Many artists I know do not make any money, or very little, and this is often in spite of critical success. The industry is a complicated one, with market prices built on an obscure combination of speculation, connoisseurship, personality, networks and trends. There are few to no stated standards for acceptable labor practices for artists, no guild or union for creative freelancers like the WGA (Writers’ Guild of America) or SAG (Screen Actors’ Guild) in the film industry, for example, or set payment standards like those that exist in Canada and some other countries. Neither are artists provided with benefits as a part of their professional status, and fellowships, residencies, and grants available to these artists do not often approach providing a living wage.
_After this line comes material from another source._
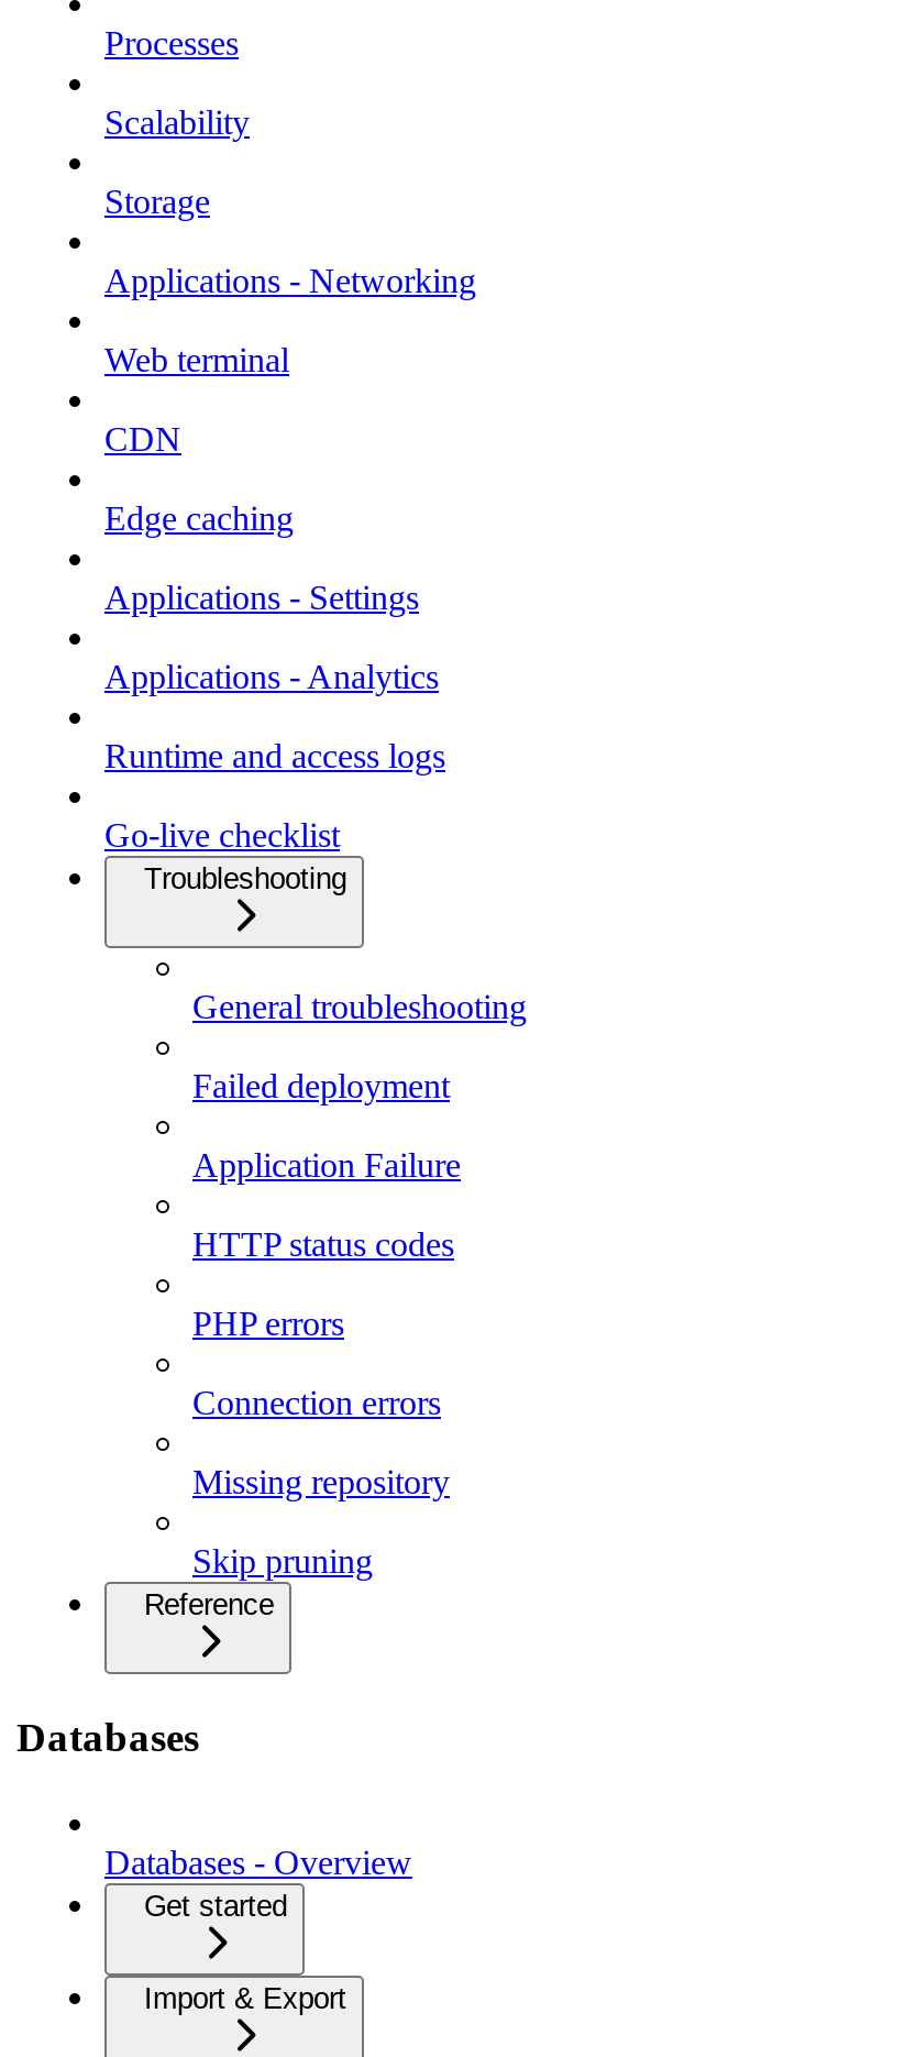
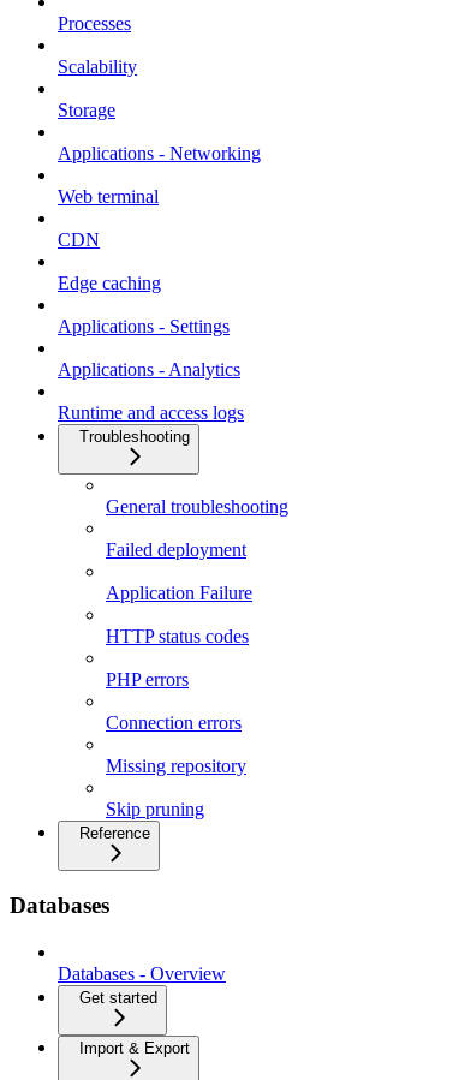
[104,815,340,853] Go-live checklist -> none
Those working with non-object-based practices are particularly hard off as they don’t fit well within an existing gallery system. For all kinds of artists though (even very successful ones), precarity is a primary issue – instability, lack of a steady paycheck, lack of healthcare, very little ability to take time off, or to provide or afford regular childcare. This is exacerbated by the constant pressure to collect real capital while accruing creative capital (a body of work, making art world contacts, keeping up with current trends, creating one’s own exhibition and lecture opportunities, marketing one’s skill set, applying to grants, and documenting one’s work). In short, the need to constantly be working, networking, and connecting within the art world while holding other temporary and low-paying jobs. Many people do this at some point in their lives, especially entrepreneurs, but the poor support infrastructure, level of school debt, and lack of any eventual payoff for most people seems to create an especially oppressive situation for artists.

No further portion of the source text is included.